● **Recorded data**

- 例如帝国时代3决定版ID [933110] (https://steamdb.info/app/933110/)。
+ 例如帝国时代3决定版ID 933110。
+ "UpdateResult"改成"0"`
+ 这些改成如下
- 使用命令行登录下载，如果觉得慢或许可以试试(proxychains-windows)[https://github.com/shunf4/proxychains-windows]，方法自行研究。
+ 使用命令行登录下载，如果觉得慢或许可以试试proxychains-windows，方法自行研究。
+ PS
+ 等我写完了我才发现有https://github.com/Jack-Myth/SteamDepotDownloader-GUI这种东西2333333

--

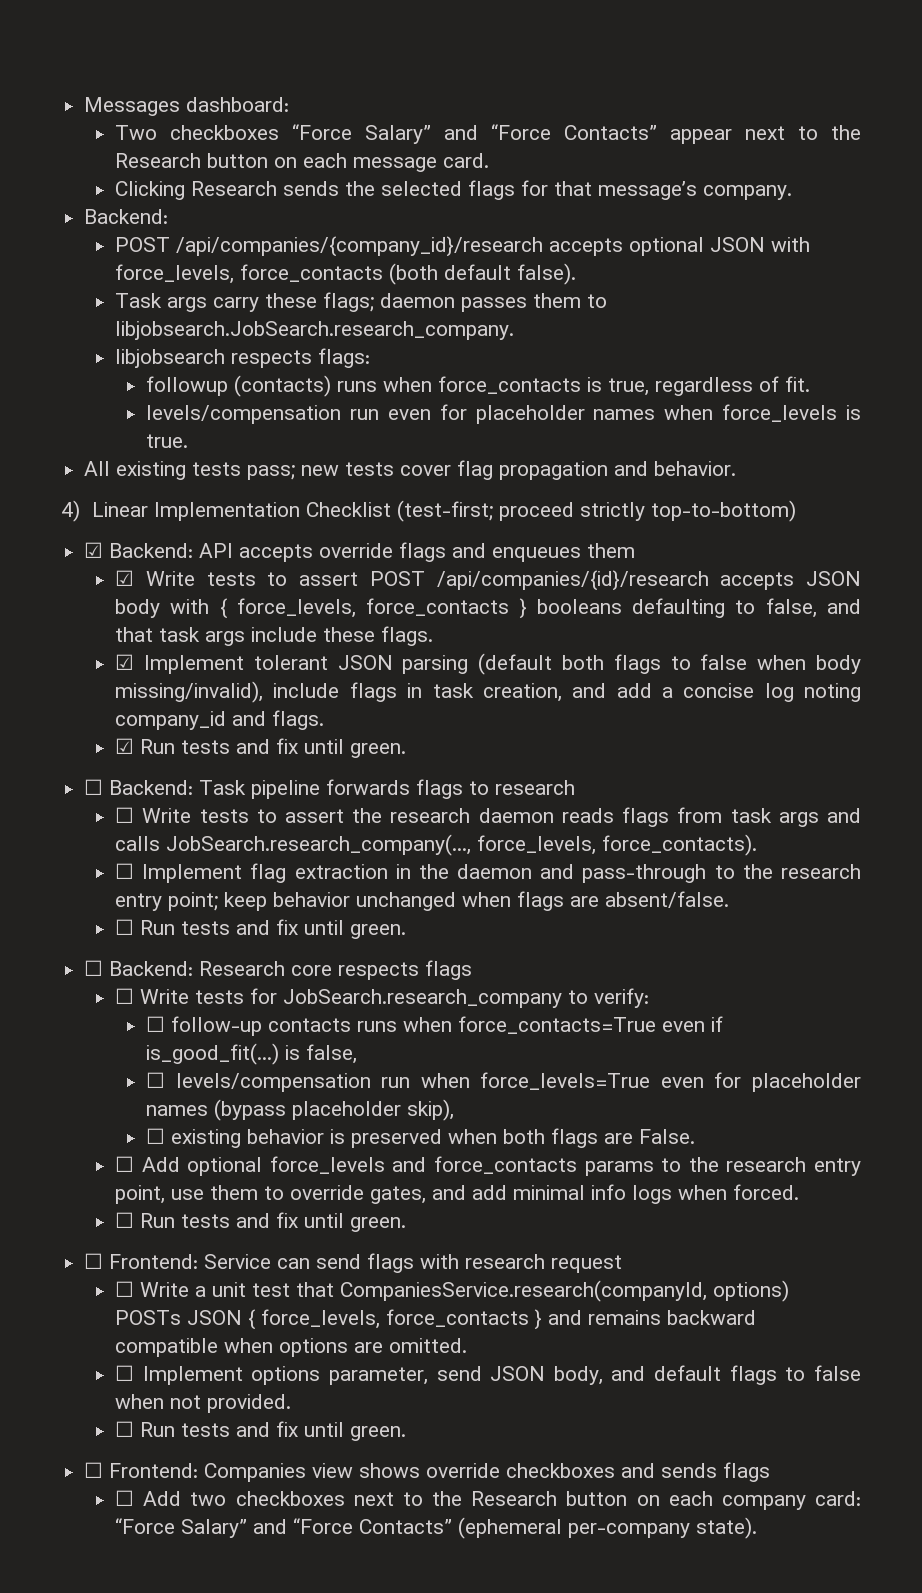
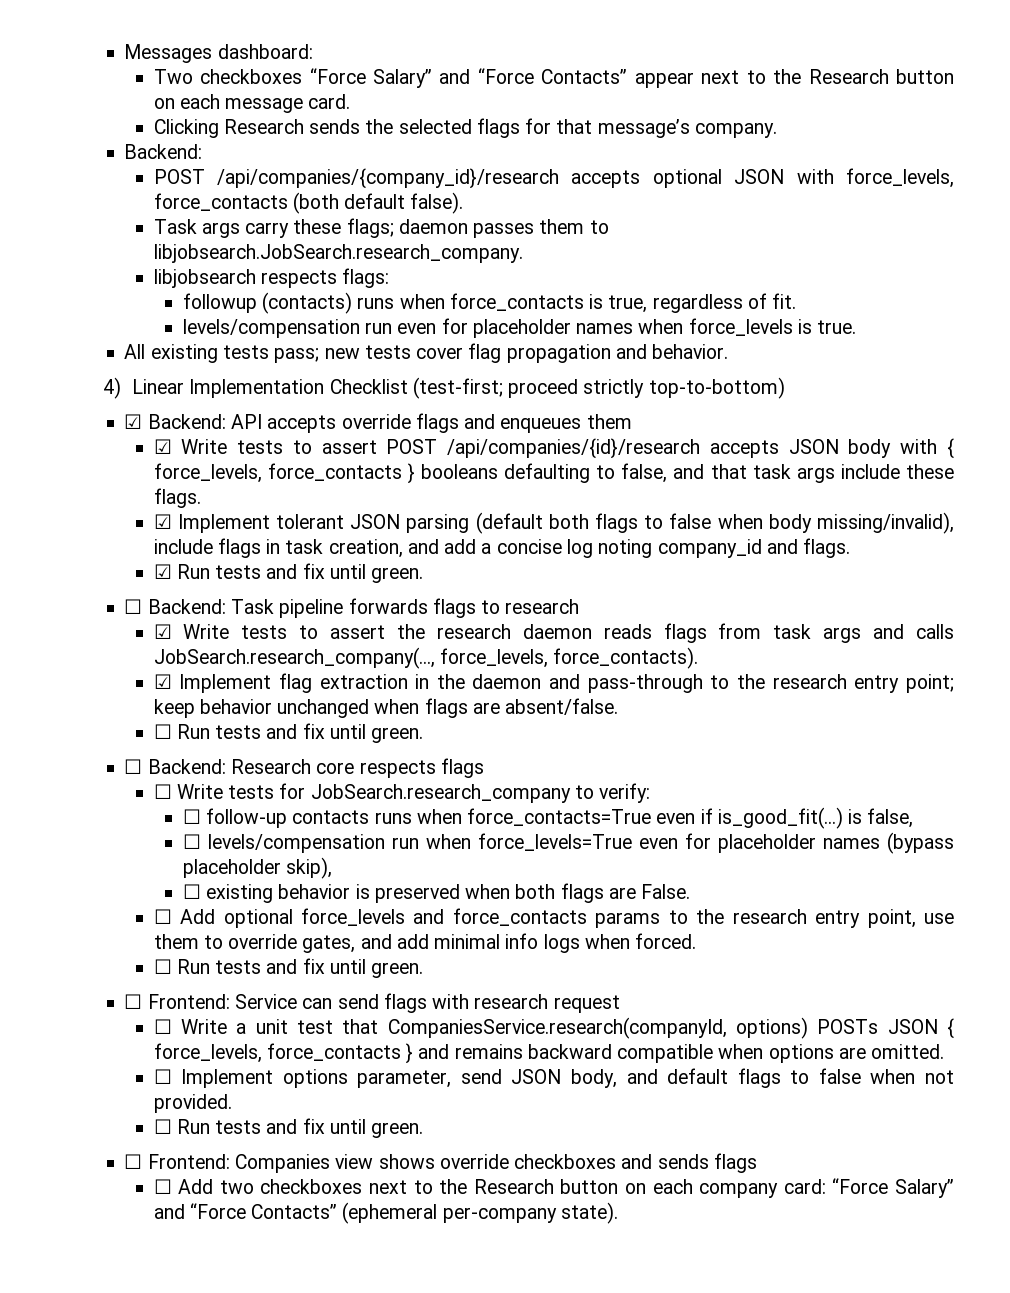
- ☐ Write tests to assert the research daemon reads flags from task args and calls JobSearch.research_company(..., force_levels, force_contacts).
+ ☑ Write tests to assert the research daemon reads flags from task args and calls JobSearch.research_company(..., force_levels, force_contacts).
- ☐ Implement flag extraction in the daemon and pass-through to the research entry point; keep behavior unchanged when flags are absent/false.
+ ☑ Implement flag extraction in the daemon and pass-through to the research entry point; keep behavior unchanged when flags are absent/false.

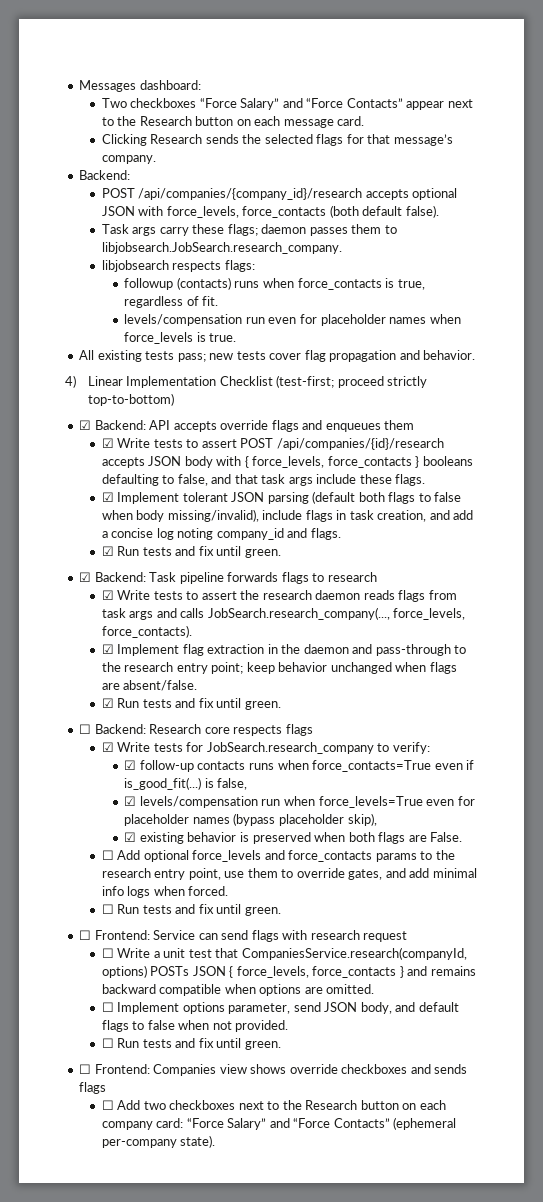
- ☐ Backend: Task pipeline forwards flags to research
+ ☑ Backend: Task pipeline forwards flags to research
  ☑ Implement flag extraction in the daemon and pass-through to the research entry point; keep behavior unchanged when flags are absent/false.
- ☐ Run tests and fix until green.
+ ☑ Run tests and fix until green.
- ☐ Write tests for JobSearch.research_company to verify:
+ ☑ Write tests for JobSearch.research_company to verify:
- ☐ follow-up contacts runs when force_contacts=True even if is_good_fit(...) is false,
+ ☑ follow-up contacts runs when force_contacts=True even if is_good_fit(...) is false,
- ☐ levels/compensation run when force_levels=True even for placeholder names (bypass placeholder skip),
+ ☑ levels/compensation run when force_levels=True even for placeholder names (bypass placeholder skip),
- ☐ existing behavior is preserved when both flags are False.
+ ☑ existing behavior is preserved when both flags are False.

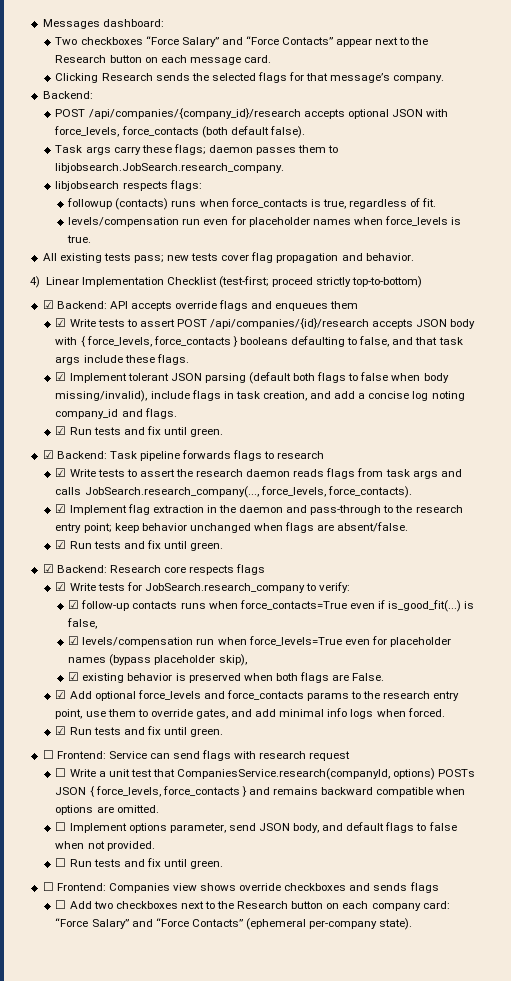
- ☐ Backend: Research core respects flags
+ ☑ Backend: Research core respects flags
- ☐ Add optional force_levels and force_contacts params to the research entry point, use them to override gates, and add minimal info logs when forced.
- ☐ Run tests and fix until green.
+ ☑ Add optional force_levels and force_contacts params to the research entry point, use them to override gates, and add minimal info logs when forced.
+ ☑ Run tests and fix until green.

● **Task statement**
Where a line above holds the string "both", show that line.

● **Solution to this problem**
- ☐ existing behavior is preserved when both flags are False.
+ ☑ existing behavior is preserved when both flags are False.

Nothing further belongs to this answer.